### EXERCISE DESCRIPTION
An unchanged copy of all the lines below is expected, and it should contain no pictures.

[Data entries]
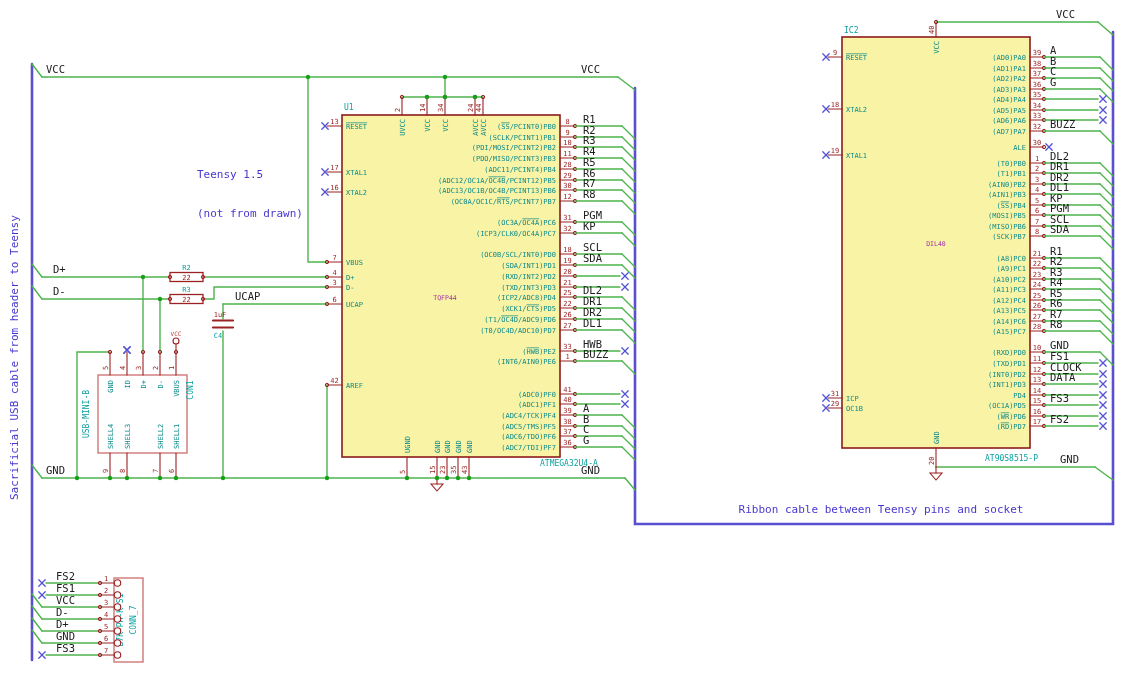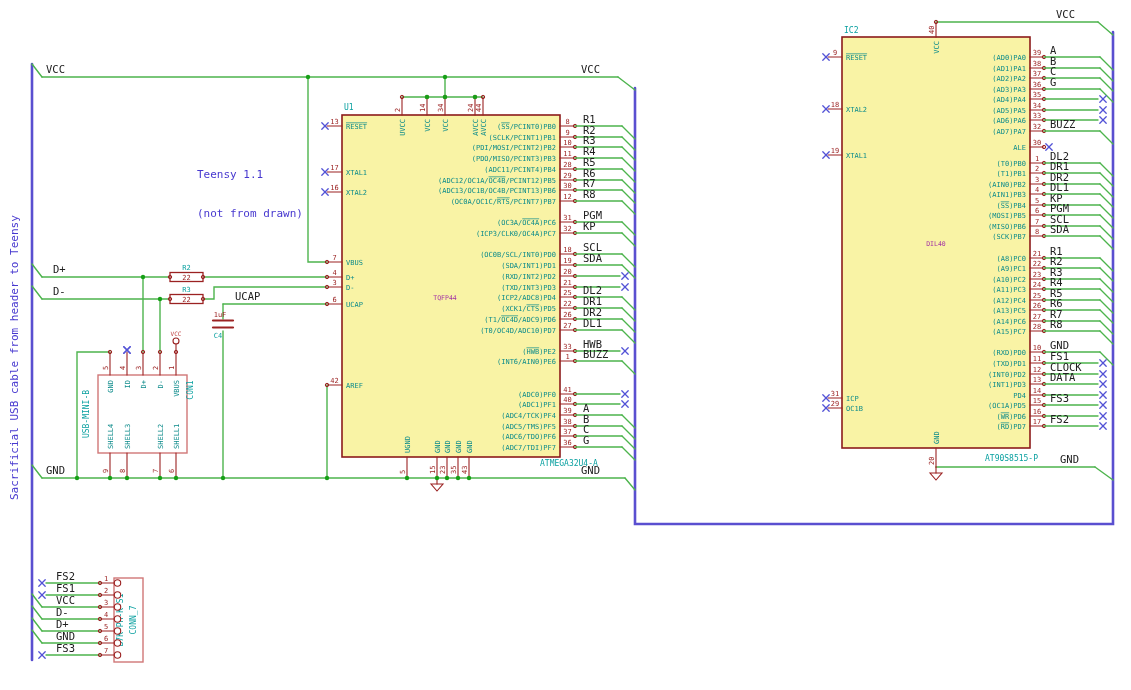--- a/index.html
+++ b/index.html
@@ -710,17 +710,18 @@
       <text x="581" y="73" font-size="10.5" fill="#202020" text-anchor="start"><tspan>VCC</tspan></text>
       <text x="46" y="474" font-size="10.5" fill="#202020" text-anchor="start"><tspan>GND</tspan></text>
       <text x="581" y="474" font-size="10.5" fill="#202020" text-anchor="start"><tspan>GND</tspan></text>
       <text x="53" y="273" font-size="10.5" fill="#202020" text-anchor="start"><tspan>D+</tspan></text>
       <text x="53" y="295" font-size="10.5" fill="#202020" text-anchor="start"><tspan>D-</tspan></text>
       <text x="235" y="300" font-size="10.5" fill="#202020" text-anchor="start"><tspan>UCAP</tspan></text>
       <text x="1056" y="18" font-size="10.5" fill="#202020" text-anchor="start"><tspan>VCC</tspan></text>
       <text x="1060" y="463" font-size="10.5" fill="#202020" text-anchor="start"><tspan>GND</tspan></text>
     </svg>
   <div class="note" id="note-teensy">
-    <div>Teensy 1.1</div>
+    <div>Teensy 1.5</div>
     <div>(not from drawn)</div>
   </div>
+  <div class="note" id="note-ribbon">Ribbon cable between Teensy pins and socket</div>
   <div class="note" id="note-usb">Sacrificial USB cable from header to Teensy</div>
 </div>
 
 </body></html>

### TASK RESULT
--- a/index.html
+++ b/index.html
@@ -710,17 +710,18 @@
       <text x="581" y="73" font-size="10.5" fill="#202020" text-anchor="start"><tspan>VCC</tspan></text>
       <text x="46" y="474" font-size="10.5" fill="#202020" text-anchor="start"><tspan>GND</tspan></text>
       <text x="581" y="474" font-size="10.5" fill="#202020" text-anchor="start"><tspan>GND</tspan></text>
       <text x="53" y="273" font-size="10.5" fill="#202020" text-anchor="start"><tspan>D+</tspan></text>
       <text x="53" y="295" font-size="10.5" fill="#202020" text-anchor="start"><tspan>D-</tspan></text>
       <text x="235" y="300" font-size="10.5" fill="#202020" text-anchor="start"><tspan>UCAP</tspan></text>
       <text x="1056" y="18" font-size="10.5" fill="#202020" text-anchor="start"><tspan>VCC</tspan></text>
       <text x="1060" y="463" font-size="10.5" fill="#202020" text-anchor="start"><tspan>GND</tspan></text>
     </svg>
   <div class="note" id="note-teensy">
-    <div>Teensy 1.1</div>
+    <div>Teensy 1.5</div>
     <div>(not from drawn)</div>
   </div>
+  <div class="note" id="note-ribbon">Ribbon cable between Teensy pins and socket</div>
   <div class="note" id="note-usb">Sacrificial USB cable from header to Teensy</div>
 </div>
 
 </body></html>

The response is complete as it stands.